あとからリリースされた 「S3イベント通知のEventBridge統合」 は S3イベント通知の課題を解消するもので、より 利便性が高い 印象。

なお、*1 の 「少なくとも1回イベントを配信」する仕様 は、少なくとも2026年現在は S3イベント通知にも適用 されていて、 S3イベント通知のEventBridge統合ならではのメリットではなくなっている。
同じイベントが複数回配信される場合の順番制御や重複排除のやり方については AWS Storage Blog:Manage event ordering and duplicate events with Amazon S3 Event Notifications で紹介されている。

2.2. 今回の検討時に分かったEventBridgeのメリット

今回「1のS3イベント通知によるLambda呼び出し」と「2のEventBridgeによるLambda呼び出し」のどちらを採用するか考える中で、上記のAWS News Blogだけでは分からなかったパターン2のメリットを3点見つけたので紹介する。

メリット1点目:Lambdaの呼び出し停止・再開が簡単

パターン2は EventBridgeの無効化機能 を利用すればS3へのファイルアップロードが発生したとしてもLambdaを呼び出さないよう簡単に対応できるのに対し、パターン1ではS3イベント通知に無効化機能に相当するものが存在しないため複雑でリスクの高い対応が必要になる。

image.png

今回Lambdaの呼び出し停止・再開を念頭に置いたのは、この仕組みをリリースした後に Lambdaのアプリケーションコードの改修やランタイムのアップグレード が必要になるためである。
Lambdaのメンテナンス中にはLambdaの呼び出しを一時的に停止して、メンテナンス完了後に再開するという運用が必要になるので、呼び出し停止・再開が簡単であることがEventBridge採用の理由の1つになった。

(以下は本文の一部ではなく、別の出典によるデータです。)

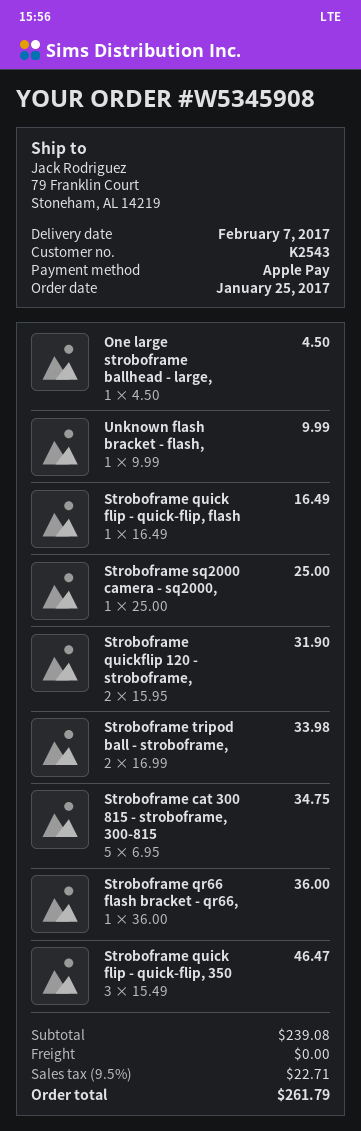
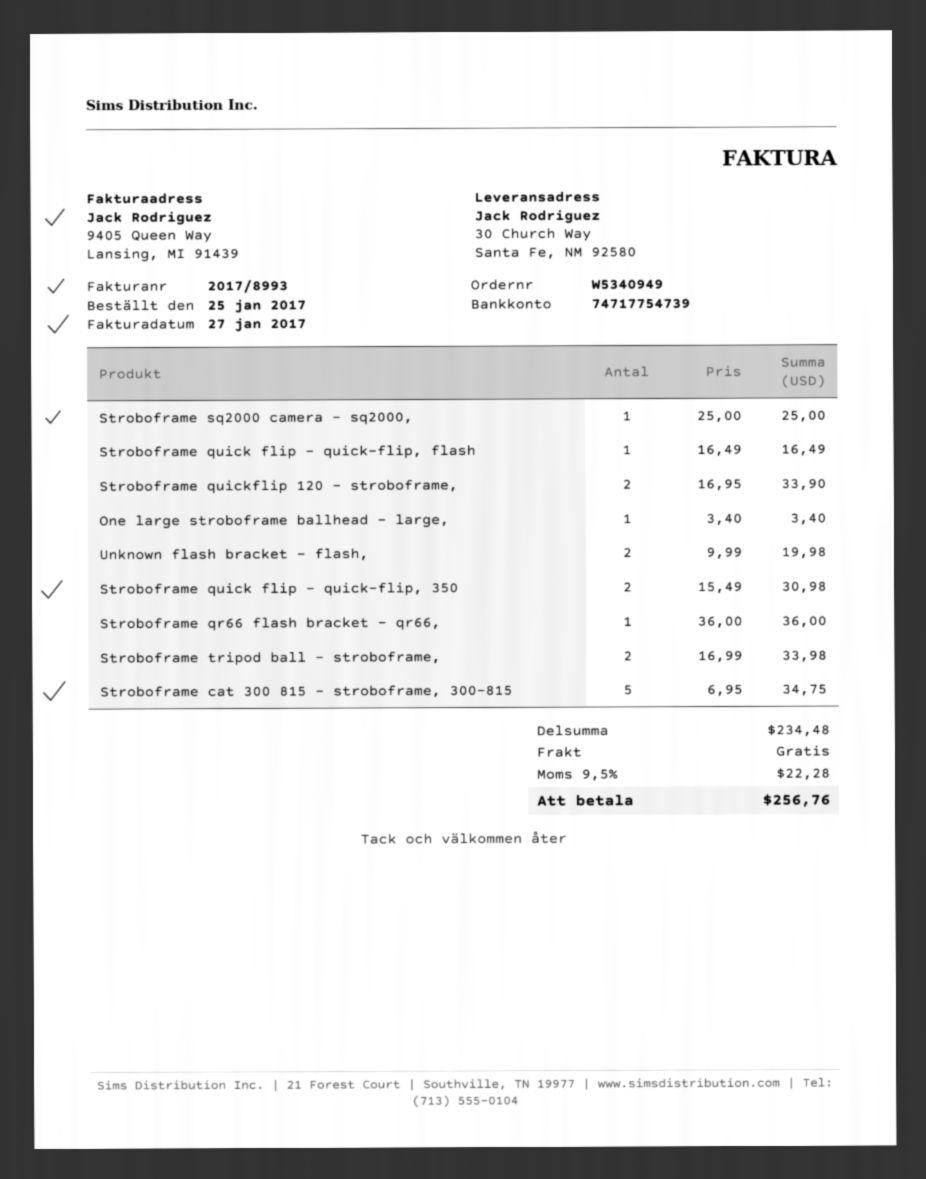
order number: W5345908 -> W5340949
ship to: 79 Franklin Court, Stoneham, AL 14219 -> 30 Church Way, Santa Fe, NM 92580
One large stroboframe ballhead - large,: 1 x 4.50 = 4.50 -> 1 x 3.40 = 3.40
Unknown flash bracket - flash,: 1 x 9.99 = 9.99 -> 2 x 9.99 = 19.98
Stroboframe quickflip 120 - stroboframe,: 2 x 15.95 = 31.90 -> 2 x 16.95 = 33.90
Stroboframe quick flip - quick-flip, 350: 3 x 15.49 = 46.47 -> 2 x 15.49 = 30.98
subtotal: 239.08 -> 234.48
tax: 9.5% = 22.71 -> 9.5% = 22.28
total: 261.79 -> 256.76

なお、LambdaのアプリケーションロジックによってLambdaの呼び出し停止・再開を制御するやり方も考えられるが、今回はあくまでLambdaのアプリケーションロジックを使わない方法を優先的に検討した。
その場合はLambdaの環境変数で有効フラグを持たせ、フラグをオフにしたメンテナンス作業中はLambda関数が呼び出されたとしてもロジックを実行せず空振りさせるような設計とするイメージだった。

image.png

メリット2点目:単一のEventBridgeルールで複雑なLambdaの呼び出し条件設定が可能

今回構築しようとしている仕組みでは以下のように複数のバケットの複数のフォルダいずれかへのファイルアップロードをトリガーに単一のLambdaを呼び出す要件があった。

image.png

このような仕組みを構築する場合、 EventBridgeは1つのルールで条件設定が可能 なのに対し、S3イベント通知の場合はS3パスごとにリソースを作成する必要がありこの例だと7つ作成することになる。

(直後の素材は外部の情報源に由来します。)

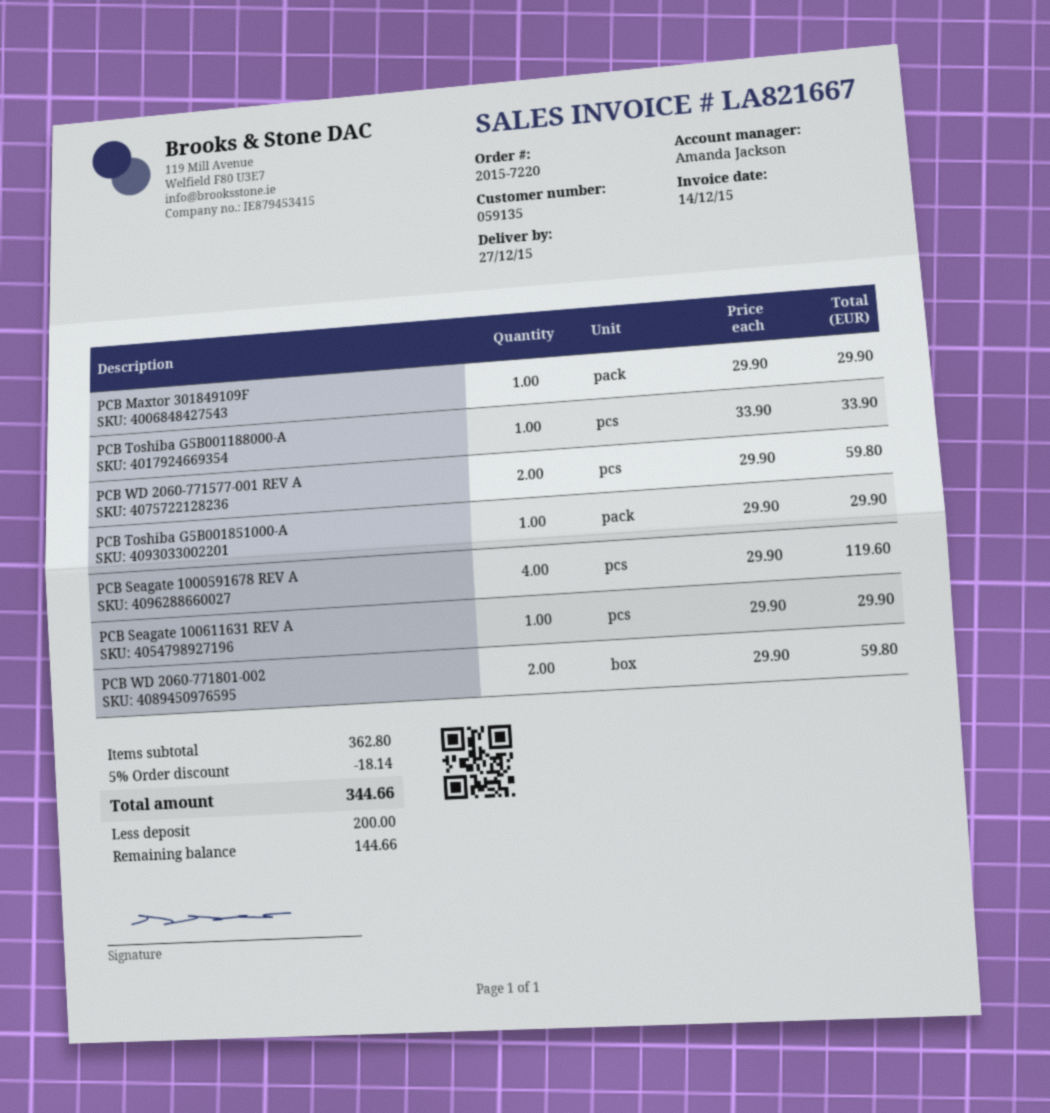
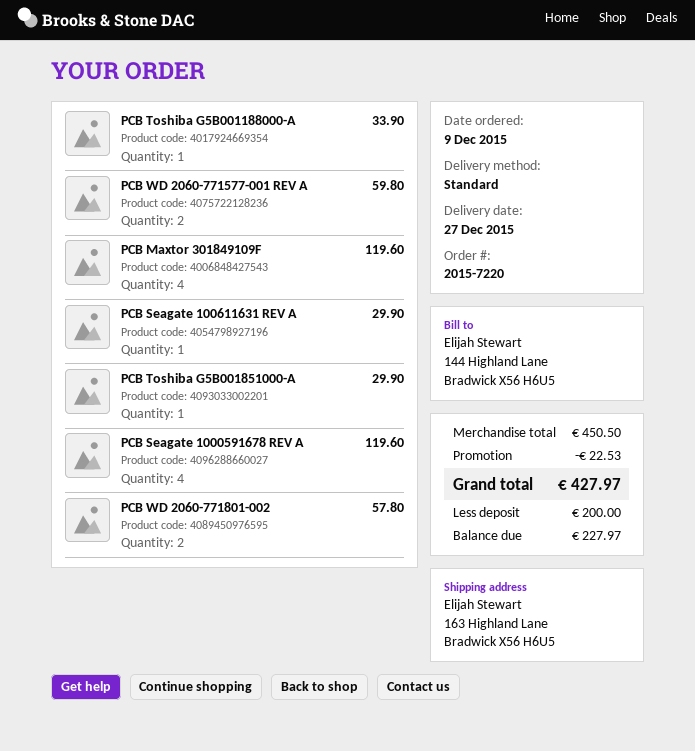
PCB Maxtor 301849109F: 1 for 29.90 -> 4 for 119.60
PCB WD 2060-771801-002: 2 for 59.80 -> 2 for 57.80
subtotal: 362.80 -> 450.50
discount: 18.14 -> 22.53
total: 344.66 -> 427.97
balance: 144.66 -> 227.97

S3イベント通知はアカウントごとに作成可能なのは最大100個までなので、今回に近い要件がある場合は上限に気をつける必要がある。
参考:Amazon Simple Storage Service endpoints and quotas

今回はS3イベント通知を採用したとしても上限100個には到達しない見通しだったが、メリットの1点目にも書いた Lambdaの呼び出し停止・再開の運用 を念頭に置くと、リソース数を集約できるEventBridgeを利用する方式に優位性があると判断した。

メリット3点目:複数のLambdaを呼び出すことが可能

S3イベント通知では同じフォルダへのファイルアップロードをトリガーに複数のLambdaを呼び出すことができない が、EventBridgeでは可能となっている。

image.png

今回構築しようとしている仕組みでは同一フォルダへのファイルアップロードをトリガーに複数のLambdaを呼び出す構成はとらなかった。
しかし、検討段階で案の1つとして出てきており、もし採用した場合にはEventBridgeを利用する方式一択になっていた。

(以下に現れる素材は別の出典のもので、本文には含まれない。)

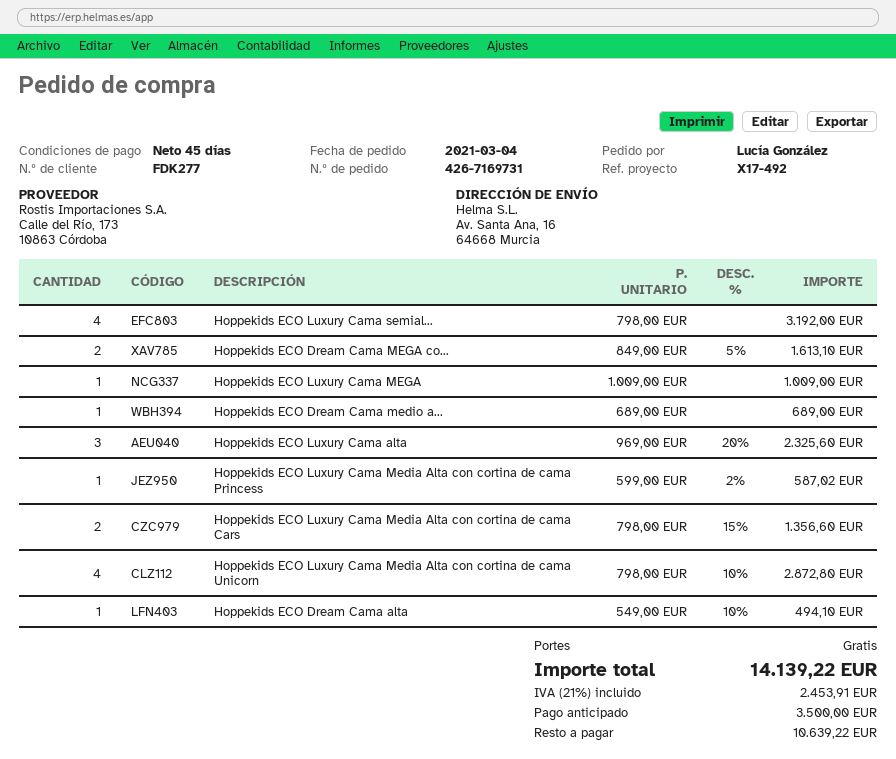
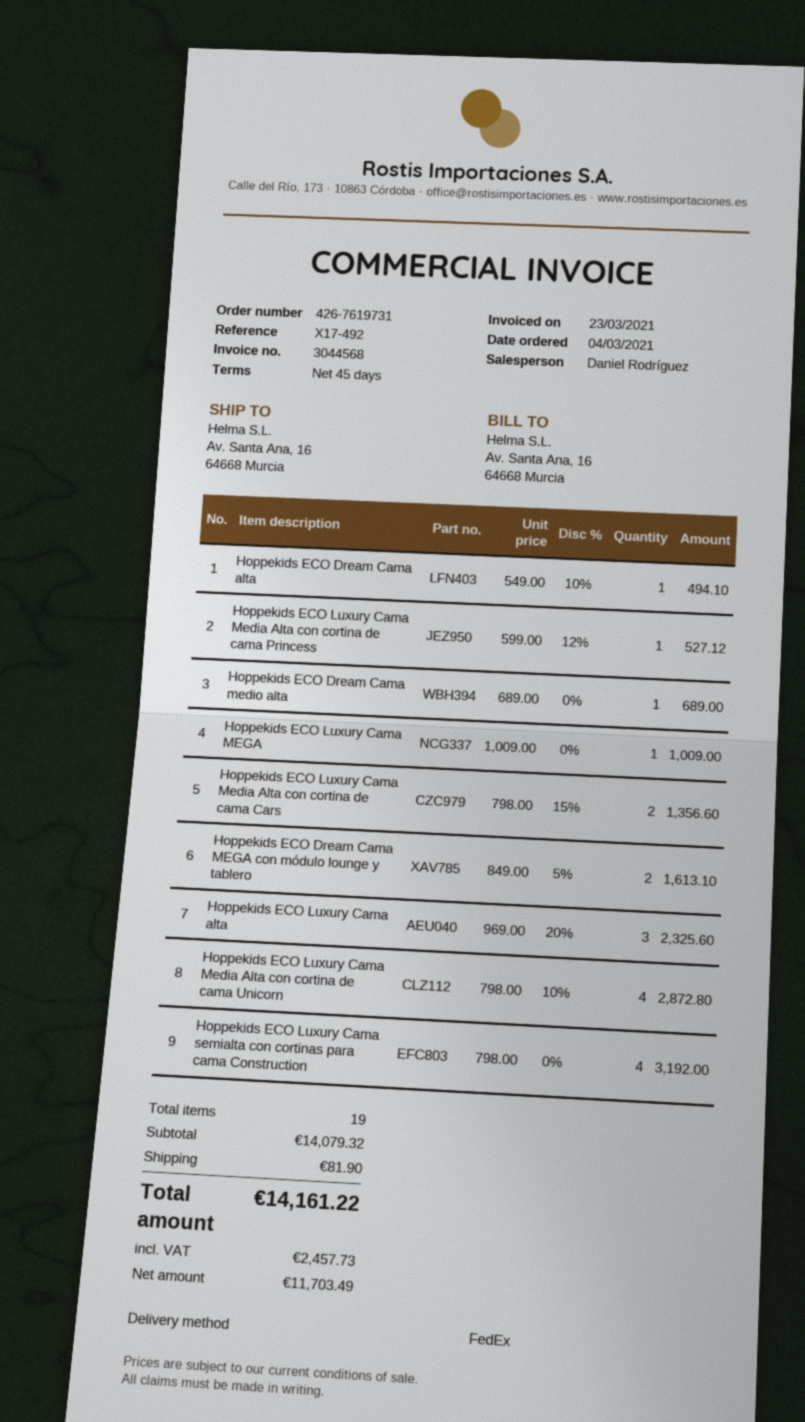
order number: 426-7169731 -> 426-7619731
Hoppekids ECO Luxury Cama Media Alta con cortina de cama Princess: 1 x 599.00 - 2% = 587.02 -> 1 x 599.00 - 12% = 527.12
shipping: 0.00 -> 81.90
tax: 2453.91 -> 2457.73
total: 14139.22 -> 14161.22

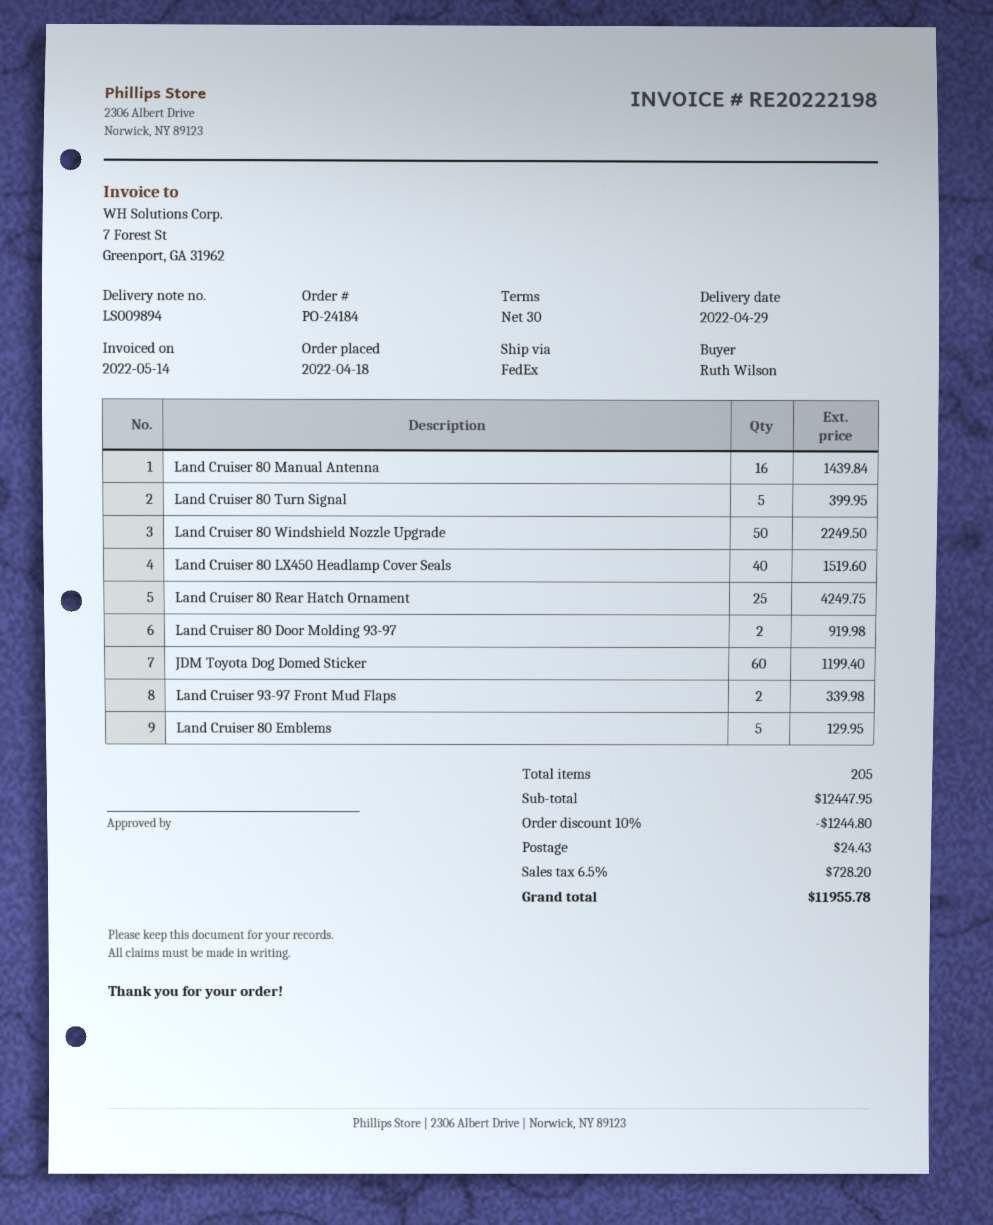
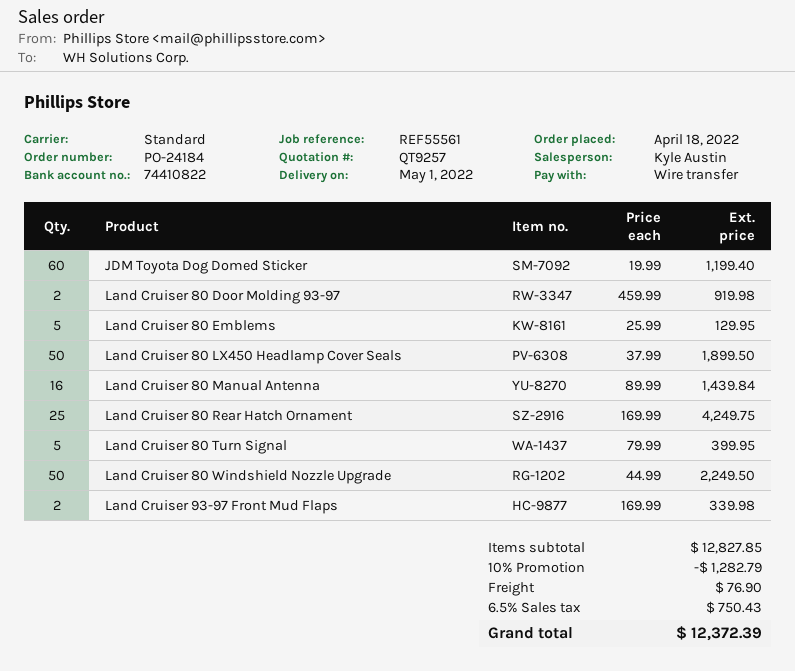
delivery date: 2022-04-29 -> 2022-05-01
shipping method: FedEx -> standard
Land Cruiser 80 LX450 Headlamp Cover Seals: 40 for 1519.60 -> 50 for 1899.50
subtotal: 12447.95 -> 12827.85
discount: 10% = 1244.80 -> 10% = 1282.79
shipping: 24.43 -> 76.90
tax: 6.5% = 728.20 -> 6.5% = 750.43
total: 11955.78 -> 12372.39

参考:【AWS】S3の同一オブジェクトをトリガーに複数のLambdaを動かしたい!

3. S3イベント通知のEventBridge統合の利用時に引っかかった制約

以下の要件通りにEventBridgeでLambda呼び出しの条件を設定する場合、

image.png

イベントパターンという設定で以下のようなJSONを指定することになる。

{
  "source": ["aws.s3"],
  "detail-type": ["Object Created"],
  "detail": {
    "bucket": {
      "name": ["bucket1"]
    },
    "object": {
      "key":  { 
        "prefix": ["folderA/", "folderB/", "folderC/","folderD/"]
      }  
    }
  },  
  "detail": {
    "bucket": {
      "name": ["bucket2"]
    },
    "object": {
      "key": { 
        "prefix": ["folderX/","folderY/","folderZ/"]
      }  
    } 
  }
}

このJSONの文字数には2048という上限があり、今回引っかかってしまった。
参考:Amazon EventBridge quotas

上限は緩和可能だが、将来的にさらに文字数が増える可能性が見込まれるため、今回はファイルアップロード先のバケット単位でEventBridgeのルールを分ける設計に切り替えて対応した。

4. まとめ

「S3イベント通知によるLambda呼び出し」と「EventBridgeによるLambda呼び出し」でできることはほぼ同じだと思っていたが、今回の経験でかなり違いがあることが分かった。
EventBridgeを利用した方が総じて利便性が高い ので、この記事の内容を参考に意識して使い分けしてほしい。

ただし、EventBridgeルールにも イベントパターンの文字数に上限 がある。
複数のバケットの複数のフォルダへのファイルアップロードをトリガーにLambdaを呼び出す場合には上限に到達しやすいので、適宜ルールを分割する設計に切り替えるなどの対応を検討することになる。